Cara’s pottery brings that third dimension to the story of Farm to Table, as well as a deeper dimension to its meaning. “I relate to the historical connections between farming, food, and clay. I think about some of our earliest artifacts—clay vessels used to hold water and food, and how we’ve always embellished practical pieces with stories and esthetic sensibilities. When I think of ‘farm to table,’ I like to include the wares we eat off of, too.”

Through the mid- to late-winter, the artists have been busy. Katie opened a solo show at Edgewater Gallery in Middlebury. Cara and Emily have been creating pieces for the show. All have been leading their lives and tapping into their creativity and the deepened appreciation of the term farm to table to build their exhibition.

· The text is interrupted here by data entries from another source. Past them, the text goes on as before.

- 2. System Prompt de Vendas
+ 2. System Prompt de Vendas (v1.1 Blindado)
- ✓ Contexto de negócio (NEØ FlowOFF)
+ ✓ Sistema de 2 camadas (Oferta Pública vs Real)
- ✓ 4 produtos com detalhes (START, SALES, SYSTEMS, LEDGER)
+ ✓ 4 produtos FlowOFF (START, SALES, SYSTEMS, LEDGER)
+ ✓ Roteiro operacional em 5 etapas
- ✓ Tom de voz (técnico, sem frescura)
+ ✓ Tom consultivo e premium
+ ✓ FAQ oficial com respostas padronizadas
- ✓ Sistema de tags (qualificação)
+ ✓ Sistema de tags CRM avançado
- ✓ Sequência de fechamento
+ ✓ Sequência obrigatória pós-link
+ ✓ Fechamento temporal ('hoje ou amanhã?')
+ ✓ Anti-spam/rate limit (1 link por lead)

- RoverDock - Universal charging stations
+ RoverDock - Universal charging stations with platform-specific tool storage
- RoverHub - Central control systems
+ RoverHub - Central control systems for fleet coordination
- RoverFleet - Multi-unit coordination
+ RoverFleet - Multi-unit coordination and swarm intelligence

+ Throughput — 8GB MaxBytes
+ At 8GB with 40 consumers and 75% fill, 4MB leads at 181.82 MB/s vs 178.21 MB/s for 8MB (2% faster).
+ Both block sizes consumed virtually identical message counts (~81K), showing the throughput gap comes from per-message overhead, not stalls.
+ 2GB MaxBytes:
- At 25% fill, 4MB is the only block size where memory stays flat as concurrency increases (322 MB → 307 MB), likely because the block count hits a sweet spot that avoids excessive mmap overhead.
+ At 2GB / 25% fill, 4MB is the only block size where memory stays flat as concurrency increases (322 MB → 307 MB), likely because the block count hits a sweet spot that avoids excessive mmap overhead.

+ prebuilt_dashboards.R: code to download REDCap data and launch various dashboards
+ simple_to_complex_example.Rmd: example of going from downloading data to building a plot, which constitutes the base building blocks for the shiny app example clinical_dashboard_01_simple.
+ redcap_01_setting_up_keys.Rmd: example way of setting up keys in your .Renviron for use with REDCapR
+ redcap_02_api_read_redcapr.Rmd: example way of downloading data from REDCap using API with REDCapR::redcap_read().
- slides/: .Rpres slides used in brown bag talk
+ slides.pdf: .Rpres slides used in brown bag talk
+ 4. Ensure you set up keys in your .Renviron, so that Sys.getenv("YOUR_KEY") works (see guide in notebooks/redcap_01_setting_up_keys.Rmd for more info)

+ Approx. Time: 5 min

In a grander scheme, though, preparation for Farm to Table has been ongoing for thousands of years, a point they touch on in their statement for this show. Prehistoric humans were nomadic, hunting for their food. That changed when they learned they could settle into communities, farm food, and domesticate animals. There was still danger in the world where they lived, but they had better control over one aspect of their lives, their food supply. Now, they could focus on another nagging need: the need to create.

Paintings went up on the walls of caves. Dishes, cups, and bowls were made to hold their food and, coincidentally, provided another medium on which to create. Survival became easier, time became more available, and creativity flourished.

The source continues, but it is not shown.